YOUR TASK —
Output exactly the lines from the line with "none -> <div>ناهمسان" through the end of the records below. Include nothing else.

RECORDS FOR THIS TASK —
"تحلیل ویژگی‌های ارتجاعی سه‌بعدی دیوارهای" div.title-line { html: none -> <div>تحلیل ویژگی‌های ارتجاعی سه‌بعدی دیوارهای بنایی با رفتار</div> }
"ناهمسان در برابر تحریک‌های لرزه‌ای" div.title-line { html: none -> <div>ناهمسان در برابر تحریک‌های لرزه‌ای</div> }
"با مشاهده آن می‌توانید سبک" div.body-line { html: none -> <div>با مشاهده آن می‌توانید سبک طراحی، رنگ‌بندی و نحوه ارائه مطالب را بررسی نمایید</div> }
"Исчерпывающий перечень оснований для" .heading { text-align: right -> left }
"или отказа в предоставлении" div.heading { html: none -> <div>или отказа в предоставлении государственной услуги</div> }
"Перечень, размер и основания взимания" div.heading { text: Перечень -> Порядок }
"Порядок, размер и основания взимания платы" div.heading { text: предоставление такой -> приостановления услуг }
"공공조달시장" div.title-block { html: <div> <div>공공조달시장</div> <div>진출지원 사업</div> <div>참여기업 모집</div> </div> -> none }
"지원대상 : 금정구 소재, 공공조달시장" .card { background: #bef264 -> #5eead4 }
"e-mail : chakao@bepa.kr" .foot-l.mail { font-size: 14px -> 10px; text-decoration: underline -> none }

SOLUTION FOR THIS TASK —
"ناهمسان در برابر تحریک‌های لرزه‌ای" div.title-line { html: none -> <div>ناهمسان در برابر تحریک‌های لرزه‌ای</div> }
"با مشاهده آن می‌توانید سبک" div.body-line { html: none -> <div>با مشاهده آن می‌توانید سبک طراحی، رنگ‌بندی و نحوه ارائه مطالب را بررسی نمایید</div> }
"Исчерпывающий перечень оснований для" .heading { text-align: right -> left }
"или отказа в предоставлении" div.heading { html: none -> <div>или отказа в предоставлении государственной услуги</div> }
"Перечень, размер и основания взимания" div.heading { text: Перечень -> Порядок }
"Порядок, размер и основания взимания платы" div.heading { text: предоставление такой -> приостановления услуг }
"공공조달시장" div.title-block { html: <div> <div>공공조달시장</div> <div>진출지원 사업</div> <div>참여기업 모집</div> </div> -> none }
"지원대상 : 금정구 소재, 공공조달시장" .card { background: #bef264 -> #5eead4 }
"e-mail : chakao@bepa.kr" .foot-l.mail { font-size: 14px -> 10px; text-decoration: underline -> none }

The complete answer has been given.